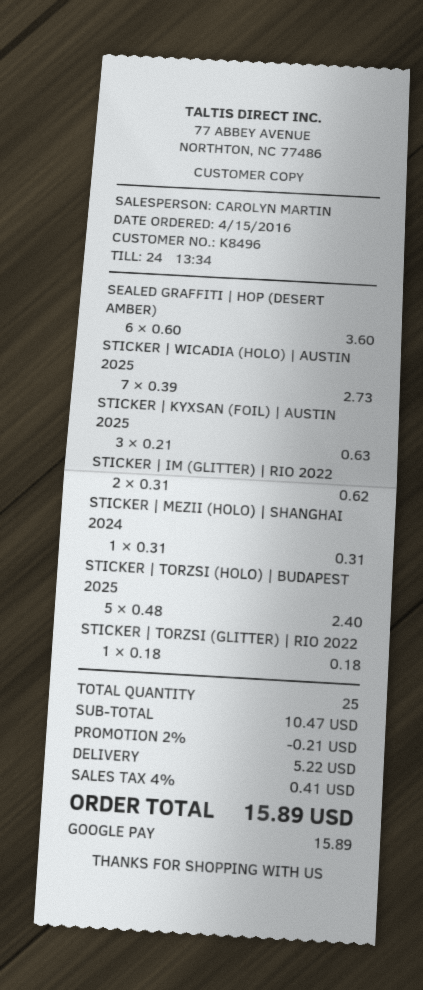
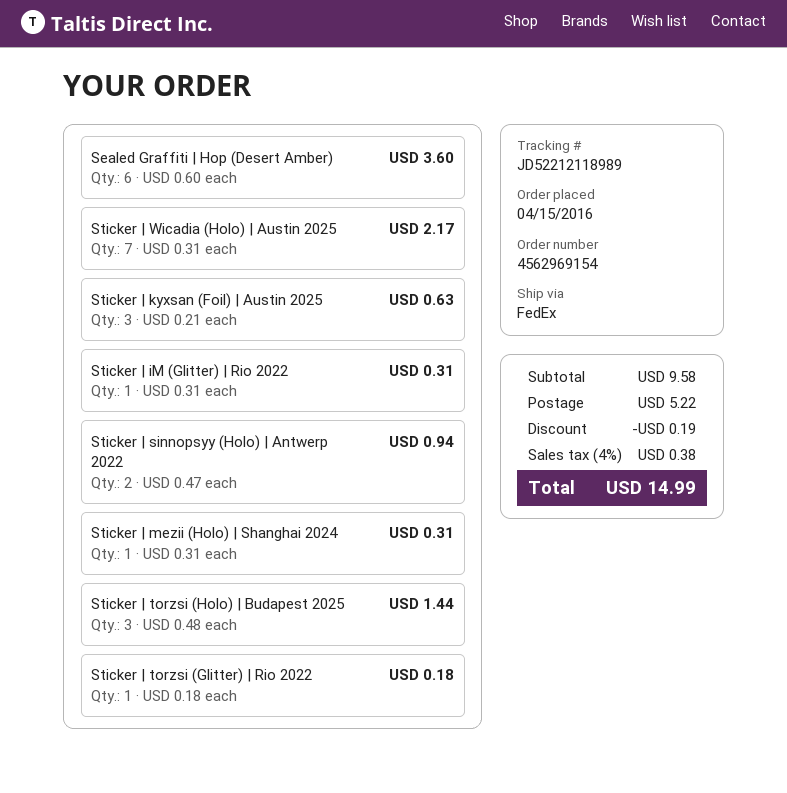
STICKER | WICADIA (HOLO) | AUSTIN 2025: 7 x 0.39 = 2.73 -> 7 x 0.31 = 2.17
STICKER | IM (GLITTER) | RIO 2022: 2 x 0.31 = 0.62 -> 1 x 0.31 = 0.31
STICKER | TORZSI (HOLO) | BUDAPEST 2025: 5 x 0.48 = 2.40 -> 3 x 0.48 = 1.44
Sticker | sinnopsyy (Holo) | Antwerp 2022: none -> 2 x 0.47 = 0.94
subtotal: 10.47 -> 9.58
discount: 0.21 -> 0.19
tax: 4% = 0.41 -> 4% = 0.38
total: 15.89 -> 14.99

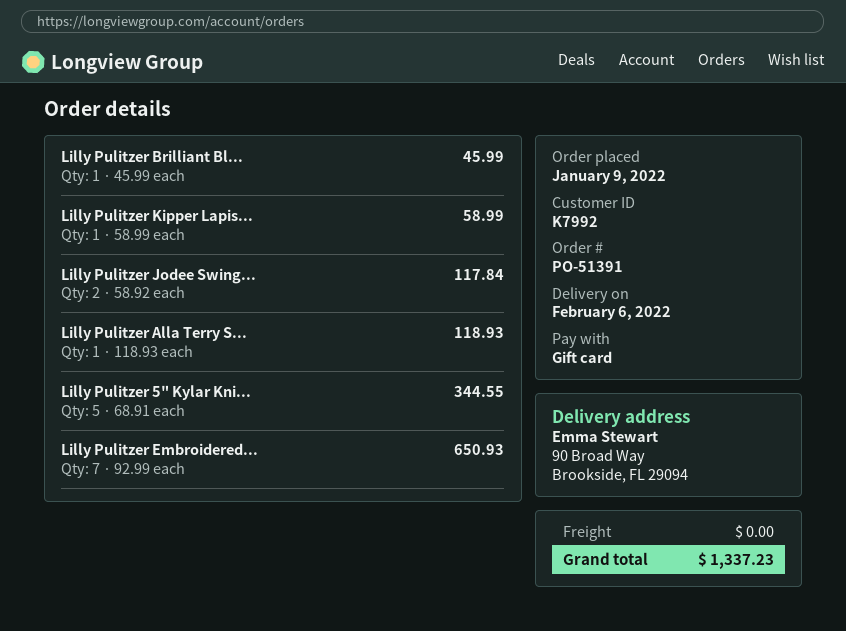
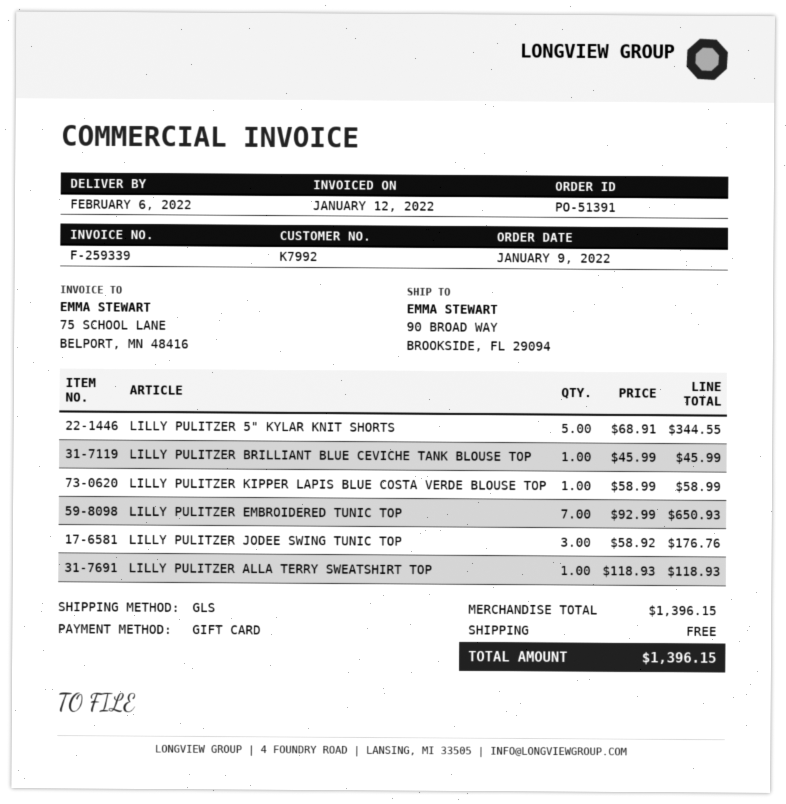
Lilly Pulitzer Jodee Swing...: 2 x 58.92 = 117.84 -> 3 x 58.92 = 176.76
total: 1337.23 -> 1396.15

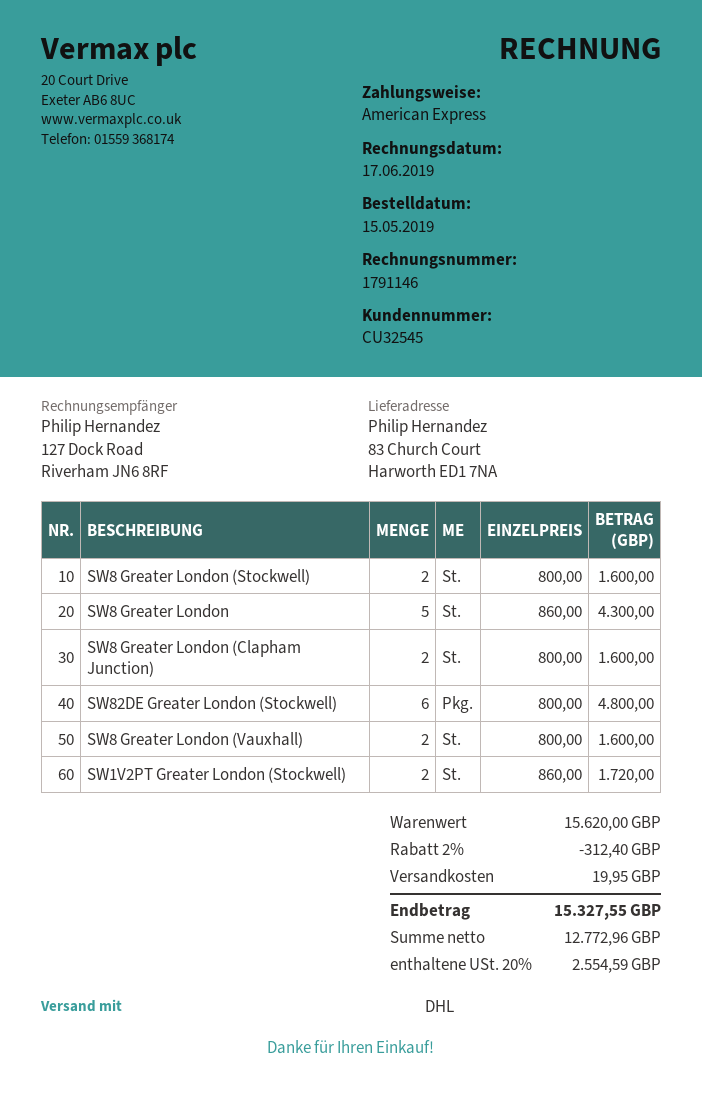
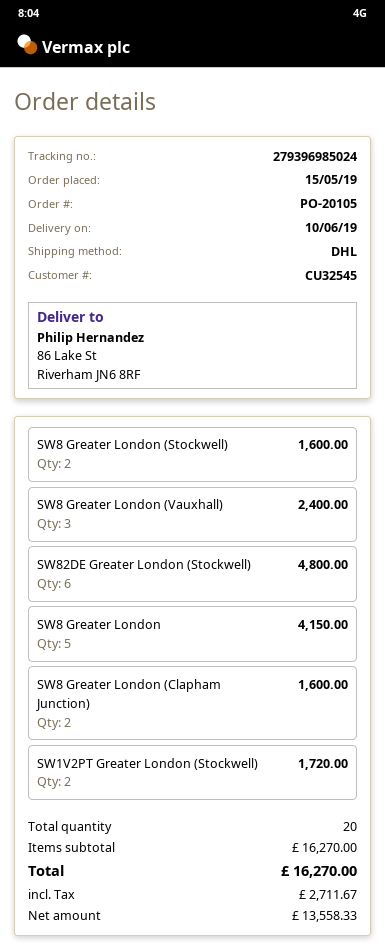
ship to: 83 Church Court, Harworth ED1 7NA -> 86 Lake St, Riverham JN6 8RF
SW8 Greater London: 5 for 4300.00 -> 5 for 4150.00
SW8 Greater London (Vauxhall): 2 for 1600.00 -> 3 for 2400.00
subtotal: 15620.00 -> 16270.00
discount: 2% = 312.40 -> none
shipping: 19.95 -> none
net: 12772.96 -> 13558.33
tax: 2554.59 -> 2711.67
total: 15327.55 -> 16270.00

▬▬▬▬▬▬

> _Exercise prompt_: Print each line of the listing, starting at its first and ending with the line that holds "SW8 Greater London: 5", but skip any pictures.

> _Result for this exercise_:
STICKER | WICADIA (HOLO) | AUSTIN 2025: 7 x 0.39 = 2.73 -> 7 x 0.31 = 2.17
STICKER | IM (GLITTER) | RIO 2022: 2 x 0.31 = 0.62 -> 1 x 0.31 = 0.31
STICKER | TORZSI (HOLO) | BUDAPEST 2025: 5 x 0.48 = 2.40 -> 3 x 0.48 = 1.44
Sticker | sinnopsyy (Holo) | Antwerp 2022: none -> 2 x 0.47 = 0.94
subtotal: 10.47 -> 9.58
discount: 0.21 -> 0.19
tax: 4% = 0.41 -> 4% = 0.38
total: 15.89 -> 14.99

Lilly Pulitzer Jodee Swing...: 2 x 58.92 = 117.84 -> 3 x 58.92 = 176.76
total: 1337.23 -> 1396.15

ship to: 83 Church Court, Harworth ED1 7NA -> 86 Lake St, Riverham JN6 8RF
SW8 Greater London: 5 for 4300.00 -> 5 for 4150.00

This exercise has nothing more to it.